OctoML provides an automated deployment machine learning software platform to businesses, designed to optimize and speed up the performance of AI solutions at the network edge. OctoML was founded in 2019 by Luis Ceze, Jared Roesch, Jason Knight, and Thierry Moreau.
At TVMCon 2021, OctoML announced the release of its new machine learning automated deployment platform, an edge AI solution for performance optimization. It is designed for businesses to automate and scale deploying machine learning models to a range of cloud services including AWS, Microsoft Azure, and Google Cloud Platform, as well as hardware infrastructure like Nvidia GPUs, Intel CPUs, and AMD CPUs.

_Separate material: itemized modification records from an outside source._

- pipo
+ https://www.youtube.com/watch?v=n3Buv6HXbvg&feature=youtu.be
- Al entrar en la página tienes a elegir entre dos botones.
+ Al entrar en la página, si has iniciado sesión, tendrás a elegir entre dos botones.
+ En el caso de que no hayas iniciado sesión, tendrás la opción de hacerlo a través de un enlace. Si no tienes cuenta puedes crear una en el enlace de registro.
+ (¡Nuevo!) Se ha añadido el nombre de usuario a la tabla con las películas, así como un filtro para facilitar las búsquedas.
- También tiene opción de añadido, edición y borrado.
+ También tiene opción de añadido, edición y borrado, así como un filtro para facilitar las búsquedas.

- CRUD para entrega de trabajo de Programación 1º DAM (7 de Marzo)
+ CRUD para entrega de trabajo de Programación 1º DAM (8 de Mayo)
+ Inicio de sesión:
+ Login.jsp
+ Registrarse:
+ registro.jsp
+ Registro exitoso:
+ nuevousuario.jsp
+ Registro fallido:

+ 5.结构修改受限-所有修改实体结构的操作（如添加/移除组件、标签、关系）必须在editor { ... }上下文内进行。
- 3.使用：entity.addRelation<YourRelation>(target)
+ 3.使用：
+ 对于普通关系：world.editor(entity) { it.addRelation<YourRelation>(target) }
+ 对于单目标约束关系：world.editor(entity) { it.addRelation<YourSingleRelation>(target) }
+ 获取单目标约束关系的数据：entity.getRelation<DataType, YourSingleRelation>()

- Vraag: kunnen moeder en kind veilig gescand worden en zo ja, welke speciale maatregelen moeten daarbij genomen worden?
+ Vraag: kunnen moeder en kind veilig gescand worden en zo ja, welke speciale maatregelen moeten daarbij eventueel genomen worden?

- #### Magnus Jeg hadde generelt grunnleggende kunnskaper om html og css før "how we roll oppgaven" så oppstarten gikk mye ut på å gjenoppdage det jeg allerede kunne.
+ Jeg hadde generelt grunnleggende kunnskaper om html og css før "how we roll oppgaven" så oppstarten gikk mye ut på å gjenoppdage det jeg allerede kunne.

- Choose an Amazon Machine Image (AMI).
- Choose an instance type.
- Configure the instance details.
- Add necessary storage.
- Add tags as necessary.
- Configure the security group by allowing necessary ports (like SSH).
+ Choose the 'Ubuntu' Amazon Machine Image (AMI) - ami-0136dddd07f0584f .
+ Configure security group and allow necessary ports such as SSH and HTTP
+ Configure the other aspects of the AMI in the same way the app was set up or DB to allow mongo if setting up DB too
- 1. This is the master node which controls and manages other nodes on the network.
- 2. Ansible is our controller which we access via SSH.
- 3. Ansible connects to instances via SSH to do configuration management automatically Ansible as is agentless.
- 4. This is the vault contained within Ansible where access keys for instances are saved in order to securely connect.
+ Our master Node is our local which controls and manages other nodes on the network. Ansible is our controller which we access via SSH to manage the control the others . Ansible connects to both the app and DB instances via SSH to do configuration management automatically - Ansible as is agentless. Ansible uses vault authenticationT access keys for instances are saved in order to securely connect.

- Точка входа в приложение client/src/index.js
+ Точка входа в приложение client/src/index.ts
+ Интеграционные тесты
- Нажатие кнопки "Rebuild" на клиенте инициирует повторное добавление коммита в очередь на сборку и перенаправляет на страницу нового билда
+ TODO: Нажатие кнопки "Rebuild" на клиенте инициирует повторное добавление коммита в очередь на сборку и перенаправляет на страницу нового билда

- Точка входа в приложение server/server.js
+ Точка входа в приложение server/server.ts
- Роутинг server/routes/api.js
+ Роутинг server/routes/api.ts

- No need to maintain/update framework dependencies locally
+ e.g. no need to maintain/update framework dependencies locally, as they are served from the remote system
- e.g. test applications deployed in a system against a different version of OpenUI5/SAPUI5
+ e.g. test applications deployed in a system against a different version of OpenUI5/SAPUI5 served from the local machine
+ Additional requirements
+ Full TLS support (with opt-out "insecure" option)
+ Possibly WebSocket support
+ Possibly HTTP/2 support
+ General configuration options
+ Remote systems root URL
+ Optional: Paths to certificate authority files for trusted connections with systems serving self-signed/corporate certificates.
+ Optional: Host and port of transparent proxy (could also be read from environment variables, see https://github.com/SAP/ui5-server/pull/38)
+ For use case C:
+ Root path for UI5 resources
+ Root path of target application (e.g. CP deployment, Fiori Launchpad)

OctoML's platform is built on the open-source compiler stack Apache TVM. The platform pairs with individual optimization models and automatically optimizes them to fit with the selected hardware without having to manually restructure it. It also gives access to comprehensive benchmarking, in which the newly optimized model can be compared against the original or similar public models and various CPU and GPU instance types. Its seamless automated deployment feature works with just a few command lines of code, saving businesses time otherwise spent on manual optimizations and performance testing.
OctoML's platform can be used to run natural language processing (NLP) models to assist with virtual assistant development and customer sentiment analysis.
The platform helps provide solutions for various computer vision field applications like intelligent cameras, self-driving cars, medical imaging, and video conferencing backgrounds.